# Problem to solve
In the material below, find the line with "[200,341,497,362] in which" and the line with "[349,100,429,115] backend -> (281, 109) none", then output those two lines and every line between them, exactly.

Source data START

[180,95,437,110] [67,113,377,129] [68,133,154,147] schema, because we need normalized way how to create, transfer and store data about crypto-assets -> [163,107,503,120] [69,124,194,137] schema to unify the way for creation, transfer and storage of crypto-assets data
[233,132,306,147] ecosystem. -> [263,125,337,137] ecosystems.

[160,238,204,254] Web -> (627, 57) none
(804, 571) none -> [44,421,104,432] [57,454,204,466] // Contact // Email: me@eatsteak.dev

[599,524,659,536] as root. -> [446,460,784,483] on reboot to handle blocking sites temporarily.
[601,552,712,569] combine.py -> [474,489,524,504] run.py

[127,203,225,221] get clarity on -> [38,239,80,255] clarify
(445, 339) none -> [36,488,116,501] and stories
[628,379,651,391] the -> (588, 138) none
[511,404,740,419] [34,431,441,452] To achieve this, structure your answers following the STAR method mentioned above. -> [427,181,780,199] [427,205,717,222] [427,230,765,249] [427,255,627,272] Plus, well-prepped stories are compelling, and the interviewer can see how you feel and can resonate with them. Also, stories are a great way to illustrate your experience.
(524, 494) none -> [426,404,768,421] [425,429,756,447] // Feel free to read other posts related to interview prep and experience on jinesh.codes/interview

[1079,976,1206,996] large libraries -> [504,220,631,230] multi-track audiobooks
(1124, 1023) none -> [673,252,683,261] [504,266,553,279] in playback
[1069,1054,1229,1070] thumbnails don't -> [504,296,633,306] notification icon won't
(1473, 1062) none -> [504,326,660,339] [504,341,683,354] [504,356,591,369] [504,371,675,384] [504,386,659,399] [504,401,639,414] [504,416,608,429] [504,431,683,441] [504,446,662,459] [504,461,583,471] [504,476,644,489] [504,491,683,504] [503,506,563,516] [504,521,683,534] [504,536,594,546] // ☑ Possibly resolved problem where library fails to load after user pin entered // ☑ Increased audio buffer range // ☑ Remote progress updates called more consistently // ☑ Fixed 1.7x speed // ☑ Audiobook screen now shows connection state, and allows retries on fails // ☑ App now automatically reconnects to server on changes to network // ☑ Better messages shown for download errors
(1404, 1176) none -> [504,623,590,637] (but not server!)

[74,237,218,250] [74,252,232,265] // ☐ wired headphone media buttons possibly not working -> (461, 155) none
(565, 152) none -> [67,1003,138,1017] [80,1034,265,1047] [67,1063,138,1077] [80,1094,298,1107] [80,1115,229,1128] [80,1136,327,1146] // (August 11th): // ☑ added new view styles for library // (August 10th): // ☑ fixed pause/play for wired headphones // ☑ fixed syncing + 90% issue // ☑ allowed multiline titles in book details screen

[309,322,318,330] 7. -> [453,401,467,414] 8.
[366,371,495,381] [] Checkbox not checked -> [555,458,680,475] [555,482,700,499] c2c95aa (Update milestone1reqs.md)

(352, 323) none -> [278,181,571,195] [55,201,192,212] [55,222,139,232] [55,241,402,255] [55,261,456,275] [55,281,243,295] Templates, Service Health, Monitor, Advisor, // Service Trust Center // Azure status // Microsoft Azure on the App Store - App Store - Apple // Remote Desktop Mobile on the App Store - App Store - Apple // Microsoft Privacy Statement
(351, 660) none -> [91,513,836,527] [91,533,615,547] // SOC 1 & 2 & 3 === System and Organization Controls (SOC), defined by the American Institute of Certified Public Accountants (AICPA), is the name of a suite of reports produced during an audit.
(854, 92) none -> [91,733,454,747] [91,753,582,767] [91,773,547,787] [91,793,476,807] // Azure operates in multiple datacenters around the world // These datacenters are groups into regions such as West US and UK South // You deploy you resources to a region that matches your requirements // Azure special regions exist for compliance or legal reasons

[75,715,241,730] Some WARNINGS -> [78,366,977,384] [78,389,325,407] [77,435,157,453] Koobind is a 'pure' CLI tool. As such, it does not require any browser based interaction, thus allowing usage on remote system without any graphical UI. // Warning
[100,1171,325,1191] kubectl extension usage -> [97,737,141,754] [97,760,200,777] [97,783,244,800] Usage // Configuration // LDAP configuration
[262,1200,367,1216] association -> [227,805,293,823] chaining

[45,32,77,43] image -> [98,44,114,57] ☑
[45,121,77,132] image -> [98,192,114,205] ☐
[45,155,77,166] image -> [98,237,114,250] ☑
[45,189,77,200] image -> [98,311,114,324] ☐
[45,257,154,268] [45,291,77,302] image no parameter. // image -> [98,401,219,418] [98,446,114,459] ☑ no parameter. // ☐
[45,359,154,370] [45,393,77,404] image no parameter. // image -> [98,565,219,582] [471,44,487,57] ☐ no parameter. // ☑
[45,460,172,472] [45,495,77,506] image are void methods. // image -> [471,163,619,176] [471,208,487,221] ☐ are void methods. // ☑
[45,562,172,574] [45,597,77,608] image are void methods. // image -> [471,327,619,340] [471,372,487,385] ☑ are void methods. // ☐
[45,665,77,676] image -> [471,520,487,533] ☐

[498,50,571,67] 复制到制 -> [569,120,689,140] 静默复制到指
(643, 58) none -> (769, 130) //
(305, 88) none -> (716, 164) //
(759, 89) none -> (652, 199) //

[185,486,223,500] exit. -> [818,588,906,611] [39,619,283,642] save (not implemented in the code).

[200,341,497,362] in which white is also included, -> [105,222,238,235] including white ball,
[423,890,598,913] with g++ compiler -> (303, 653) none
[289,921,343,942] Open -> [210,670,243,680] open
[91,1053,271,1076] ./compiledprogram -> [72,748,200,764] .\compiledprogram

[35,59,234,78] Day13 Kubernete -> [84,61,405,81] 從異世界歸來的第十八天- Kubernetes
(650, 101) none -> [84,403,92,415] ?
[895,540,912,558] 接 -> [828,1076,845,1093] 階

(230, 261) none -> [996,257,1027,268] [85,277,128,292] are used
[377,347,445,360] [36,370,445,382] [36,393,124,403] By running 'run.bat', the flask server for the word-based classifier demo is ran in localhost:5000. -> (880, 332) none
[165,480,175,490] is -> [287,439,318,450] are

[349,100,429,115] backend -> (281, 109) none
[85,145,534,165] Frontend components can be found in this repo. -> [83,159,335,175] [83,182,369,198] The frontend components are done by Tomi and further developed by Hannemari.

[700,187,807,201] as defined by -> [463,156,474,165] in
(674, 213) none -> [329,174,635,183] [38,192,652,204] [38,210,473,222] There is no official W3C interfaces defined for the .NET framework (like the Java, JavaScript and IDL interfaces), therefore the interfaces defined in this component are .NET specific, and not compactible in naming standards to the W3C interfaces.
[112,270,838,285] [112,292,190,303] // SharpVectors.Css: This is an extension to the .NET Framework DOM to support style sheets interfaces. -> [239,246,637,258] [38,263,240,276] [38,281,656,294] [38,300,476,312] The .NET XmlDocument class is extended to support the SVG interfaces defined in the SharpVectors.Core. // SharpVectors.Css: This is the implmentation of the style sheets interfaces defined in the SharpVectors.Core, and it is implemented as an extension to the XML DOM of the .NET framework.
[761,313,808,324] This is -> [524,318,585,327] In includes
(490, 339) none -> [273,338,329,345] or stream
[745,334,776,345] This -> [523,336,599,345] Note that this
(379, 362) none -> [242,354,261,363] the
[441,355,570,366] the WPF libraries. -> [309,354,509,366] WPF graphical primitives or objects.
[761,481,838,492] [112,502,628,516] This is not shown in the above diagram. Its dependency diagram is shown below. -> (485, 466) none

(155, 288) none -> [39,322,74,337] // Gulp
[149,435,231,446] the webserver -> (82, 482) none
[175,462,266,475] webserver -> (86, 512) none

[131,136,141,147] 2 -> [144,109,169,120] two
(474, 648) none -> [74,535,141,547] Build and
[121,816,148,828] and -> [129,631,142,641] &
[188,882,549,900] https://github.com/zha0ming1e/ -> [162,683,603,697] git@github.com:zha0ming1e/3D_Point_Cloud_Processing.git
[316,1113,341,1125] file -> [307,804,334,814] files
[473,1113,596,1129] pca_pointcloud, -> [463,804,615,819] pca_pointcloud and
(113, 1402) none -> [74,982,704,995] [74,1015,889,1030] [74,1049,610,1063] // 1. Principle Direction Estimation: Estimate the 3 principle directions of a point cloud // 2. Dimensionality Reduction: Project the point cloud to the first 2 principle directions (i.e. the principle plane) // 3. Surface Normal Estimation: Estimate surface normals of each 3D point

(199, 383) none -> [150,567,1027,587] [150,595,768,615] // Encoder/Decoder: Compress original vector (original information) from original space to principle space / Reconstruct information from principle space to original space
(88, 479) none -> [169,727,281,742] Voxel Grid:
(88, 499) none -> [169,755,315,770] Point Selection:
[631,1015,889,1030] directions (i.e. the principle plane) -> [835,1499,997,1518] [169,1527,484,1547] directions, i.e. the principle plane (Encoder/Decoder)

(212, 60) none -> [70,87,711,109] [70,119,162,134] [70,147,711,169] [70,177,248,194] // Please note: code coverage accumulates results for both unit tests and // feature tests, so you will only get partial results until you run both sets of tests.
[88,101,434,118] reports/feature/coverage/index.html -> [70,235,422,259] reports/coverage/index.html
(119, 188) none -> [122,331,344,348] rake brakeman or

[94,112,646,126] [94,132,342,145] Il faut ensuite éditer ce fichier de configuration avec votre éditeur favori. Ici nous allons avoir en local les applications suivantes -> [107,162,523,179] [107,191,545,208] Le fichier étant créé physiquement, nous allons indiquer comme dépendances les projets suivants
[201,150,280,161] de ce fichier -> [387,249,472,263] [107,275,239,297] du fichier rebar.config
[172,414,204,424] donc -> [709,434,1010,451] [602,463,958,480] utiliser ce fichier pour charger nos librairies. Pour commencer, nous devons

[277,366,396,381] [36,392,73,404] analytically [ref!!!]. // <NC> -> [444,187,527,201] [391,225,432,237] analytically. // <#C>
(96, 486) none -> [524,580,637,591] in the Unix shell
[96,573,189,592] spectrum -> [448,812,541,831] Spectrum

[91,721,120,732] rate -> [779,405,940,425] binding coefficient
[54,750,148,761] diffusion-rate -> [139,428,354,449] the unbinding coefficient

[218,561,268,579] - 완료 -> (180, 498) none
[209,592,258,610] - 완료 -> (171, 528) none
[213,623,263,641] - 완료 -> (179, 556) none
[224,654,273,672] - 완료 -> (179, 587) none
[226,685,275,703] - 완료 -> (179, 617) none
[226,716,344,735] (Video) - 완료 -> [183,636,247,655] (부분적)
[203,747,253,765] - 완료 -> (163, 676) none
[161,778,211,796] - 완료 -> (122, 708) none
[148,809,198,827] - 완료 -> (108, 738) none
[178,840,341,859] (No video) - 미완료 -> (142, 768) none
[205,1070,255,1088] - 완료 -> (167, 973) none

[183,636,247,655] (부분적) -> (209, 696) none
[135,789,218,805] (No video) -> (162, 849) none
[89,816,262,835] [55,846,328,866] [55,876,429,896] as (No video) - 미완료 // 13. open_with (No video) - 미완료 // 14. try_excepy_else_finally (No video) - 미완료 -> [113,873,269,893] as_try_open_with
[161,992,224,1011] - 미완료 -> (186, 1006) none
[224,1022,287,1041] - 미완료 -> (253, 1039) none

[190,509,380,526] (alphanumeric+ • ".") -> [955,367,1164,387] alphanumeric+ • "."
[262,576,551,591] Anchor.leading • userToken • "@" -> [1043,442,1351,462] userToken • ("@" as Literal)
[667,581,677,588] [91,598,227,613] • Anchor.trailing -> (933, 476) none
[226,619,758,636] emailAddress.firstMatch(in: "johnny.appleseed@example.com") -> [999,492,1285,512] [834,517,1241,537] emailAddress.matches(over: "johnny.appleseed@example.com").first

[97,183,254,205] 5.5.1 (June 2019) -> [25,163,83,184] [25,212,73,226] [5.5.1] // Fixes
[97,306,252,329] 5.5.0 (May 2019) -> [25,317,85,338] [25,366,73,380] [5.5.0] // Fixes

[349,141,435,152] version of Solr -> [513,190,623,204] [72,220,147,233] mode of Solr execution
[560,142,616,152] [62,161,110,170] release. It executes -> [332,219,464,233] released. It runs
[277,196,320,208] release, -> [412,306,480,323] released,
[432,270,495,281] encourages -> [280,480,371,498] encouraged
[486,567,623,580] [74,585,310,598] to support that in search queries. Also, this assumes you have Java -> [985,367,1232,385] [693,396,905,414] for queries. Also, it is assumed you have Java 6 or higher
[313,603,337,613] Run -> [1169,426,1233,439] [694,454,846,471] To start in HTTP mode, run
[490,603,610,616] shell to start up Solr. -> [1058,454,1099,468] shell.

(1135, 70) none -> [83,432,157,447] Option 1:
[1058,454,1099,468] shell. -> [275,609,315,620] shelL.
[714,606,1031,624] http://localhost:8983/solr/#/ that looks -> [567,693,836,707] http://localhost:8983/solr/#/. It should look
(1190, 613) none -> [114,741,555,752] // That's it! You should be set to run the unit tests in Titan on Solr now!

Source data END

# Exercise answer
[200,341,497,362] in which white is also included, -> [105,222,238,235] including white ball,
[423,890,598,913] with g++ compiler -> (303, 653) none
[289,921,343,942] Open -> [210,670,243,680] open
[91,1053,271,1076] ./compiledprogram -> [72,748,200,764] .\compiledprogram

[35,59,234,78] Day13 Kubernete -> [84,61,405,81] 從異世界歸來的第十八天- Kubernetes
(650, 101) none -> [84,403,92,415] ?
[895,540,912,558] 接 -> [828,1076,845,1093] 階

(230, 261) none -> [996,257,1027,268] [85,277,128,292] are used
[377,347,445,360] [36,370,445,382] [36,393,124,403] By running 'run.bat', the flask server for the word-based classifier demo is ran in localhost:5000. -> (880, 332) none
[165,480,175,490] is -> [287,439,318,450] are

[349,100,429,115] backend -> (281, 109) none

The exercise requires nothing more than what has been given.